#### What you need to do:
When you copy the data that follows, reproduce every word exactly and leave out the images.

[Records excerpted from a collection]
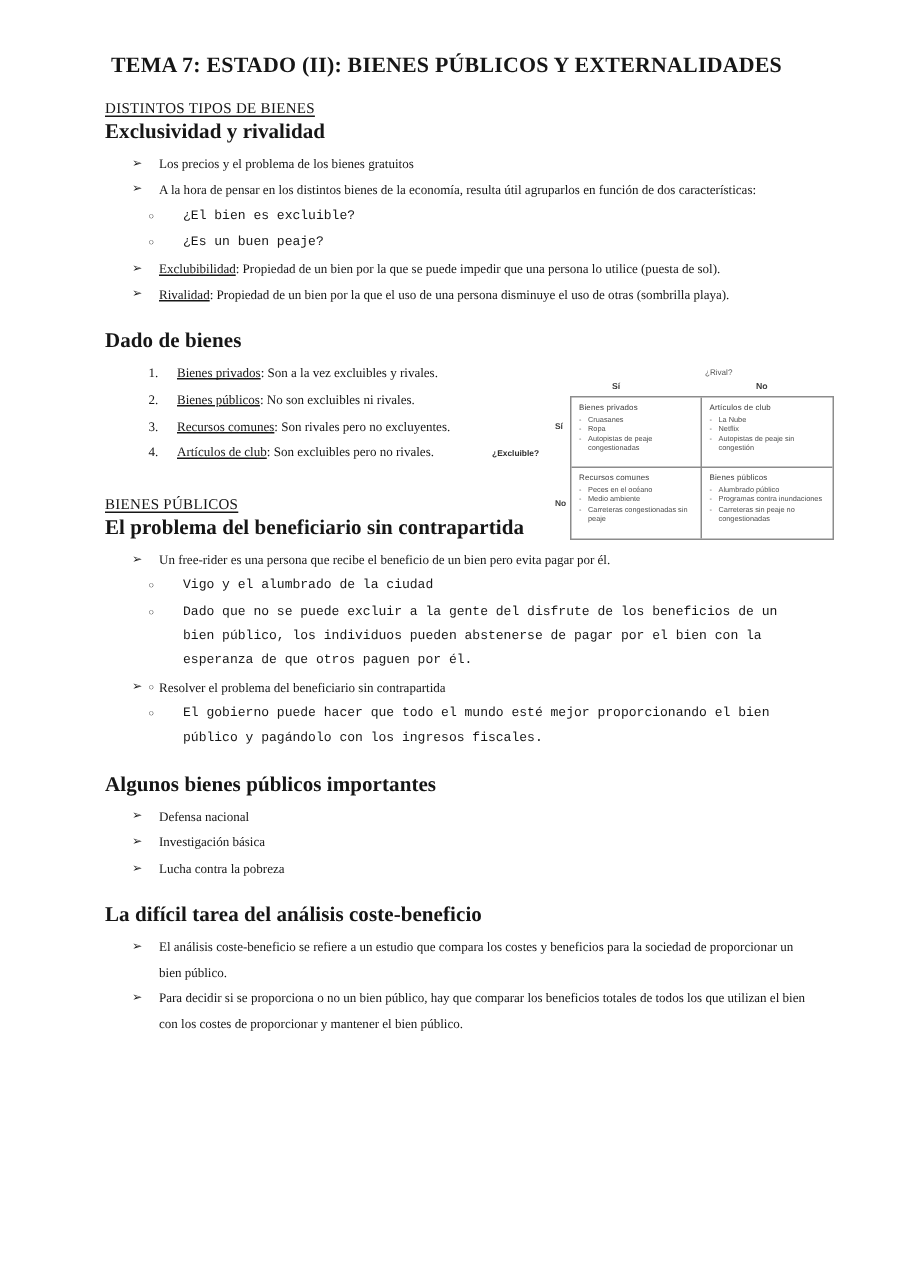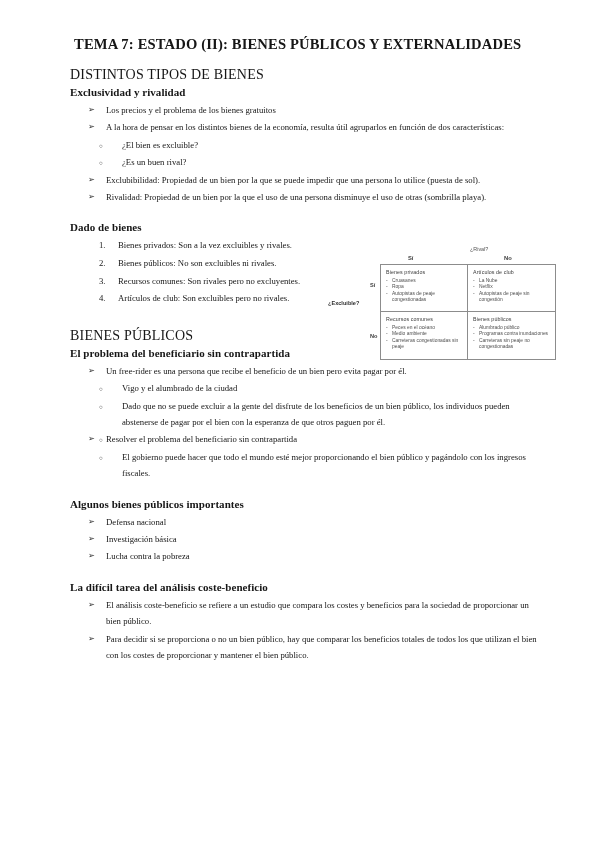--- a/index.html
+++ b/index.html
@@ -27,27 +27,28 @@
   
   .doc-title {
     font-size: 14.6px;
     letter-spacing: 0.15px;
     margin: 6px 0 14px 4px;
     white-space: nowrap;
   }
 
   
   .section-head {
-    font-size: 14px;
+    font-size: 10px;
+    text-decoration: underline;
     text-underline-offset: 1.5px;
     margin: 0 0 3px 0;
     letter-spacing: 0.2px;
   }
   .sub-head {
-    font-size: 11px;
+    font-size: 14px;
     font-weight: bold;
     margin: 0 0 4px 0;
     letter-spacing: 0.05px;
   }
   .spacer-md { height: 15px; }
   .spacer-lg { height: 20px; }
 
   
   ul.lvl1, ul.lvl2, ol.nums {
     list-style: none;
@@ -70,41 +71,42 @@
   }
   ul.lvl2 {
     margin-top: 1px;
   }
   ul.lvl2 > li {
     position: relative;
     font-size: 8.7px;
     line-height: 16.4px;
     padding-left: 52px;
     margin-bottom: 1px;
+    font-family: Liberation Mono, monospace;
   }
   ul.lvl2 > li > .bullet-circle {
     position: absolute;
     left: 29px;
     top: 0;
     font-size: 6.2px;
     line-height: 17.6px;
   }
   ol.nums > li {
     position: relative;
     font-size: 8.7px;
     line-height: 17.6px;
     padding-left: 48px;
   }
   ol.nums > li > .num {
     position: absolute;
     left: 29px;
     top: 0;
     font-size: 8.7px;
   }
-  .u { text-underline-offset: 1.4px; }
+  .u { text-decoration: underline; text-underline-offset: 1.4px; }
 
   
   .matrix-figure {
     position: absolute;
     left: 332px;
     top: 246px;
     width: 224px;
     height: 116px;
     font-family: "Liberation Sans", "DejaVu Sans", sans-serif;
     color: #4a4a4a;
@@ -218,21 +220,21 @@
     </li>
   </ul>
 
   <ul class="lvl2">
     <li>
       <span class="bullet-circle">○</span>
       <span>¿El bien es excluible?</span>
     </li>
     <li>
       <span class="bullet-circle">○</span>
-      <span>¿Es un buen rival?</span>
+      <span>¿Es un buen peaje?</span>
     </li>
   </ul>
 
   <ul class="lvl1">
     <li>
       <span class="bullet-arrow">➢</span>
       <span class="u">Exclubibilidad</span><span>: Propiedad de un bien por la que se puede impedir que una persona lo utilice (puesta de sol).</span>
     </li>
     <li>
       <span class="bullet-arrow">➢</span>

#### Reply:
--- a/index.html
+++ b/index.html
@@ -27,27 +27,28 @@
   
   .doc-title {
     font-size: 14.6px;
     letter-spacing: 0.15px;
     margin: 6px 0 14px 4px;
     white-space: nowrap;
   }
 
   
   .section-head {
-    font-size: 14px;
+    font-size: 10px;
+    text-decoration: underline;
     text-underline-offset: 1.5px;
     margin: 0 0 3px 0;
     letter-spacing: 0.2px;
   }
   .sub-head {
-    font-size: 11px;
+    font-size: 14px;
     font-weight: bold;
     margin: 0 0 4px 0;
     letter-spacing: 0.05px;
   }
   .spacer-md { height: 15px; }
   .spacer-lg { height: 20px; }
 
   
   ul.lvl1, ul.lvl2, ol.nums {
     list-style: none;
@@ -70,41 +71,42 @@
   }
   ul.lvl2 {
     margin-top: 1px;
   }
   ul.lvl2 > li {
     position: relative;
     font-size: 8.7px;
     line-height: 16.4px;
     padding-left: 52px;
     margin-bottom: 1px;
+    font-family: Liberation Mono, monospace;
   }
   ul.lvl2 > li > .bullet-circle {
     position: absolute;
     left: 29px;
     top: 0;
     font-size: 6.2px;
     line-height: 17.6px;
   }
   ol.nums > li {
     position: relative;
     font-size: 8.7px;
     line-height: 17.6px;
     padding-left: 48px;
   }
   ol.nums > li > .num {
     position: absolute;
     left: 29px;
     top: 0;
     font-size: 8.7px;
   }
-  .u { text-underline-offset: 1.4px; }
+  .u { text-decoration: underline; text-underline-offset: 1.4px; }
 
   
   .matrix-figure {
     position: absolute;
     left: 332px;
     top: 246px;
     width: 224px;
     height: 116px;
     font-family: "Liberation Sans", "DejaVu Sans", sans-serif;
     color: #4a4a4a;
@@ -218,21 +220,21 @@
     </li>
   </ul>
 
   <ul class="lvl2">
     <li>
       <span class="bullet-circle">○</span>
       <span>¿El bien es excluible?</span>
     </li>
     <li>
       <span class="bullet-circle">○</span>
-      <span>¿Es un buen rival?</span>
+      <span>¿Es un buen peaje?</span>
     </li>
   </ul>
 
   <ul class="lvl1">
     <li>
       <span class="bullet-arrow">➢</span>
       <span class="u">Exclubibilidad</span><span>: Propiedad de un bien por la que se puede impedir que una persona lo utilice (puesta de sol).</span>
     </li>
     <li>
       <span class="bullet-arrow">➢</span>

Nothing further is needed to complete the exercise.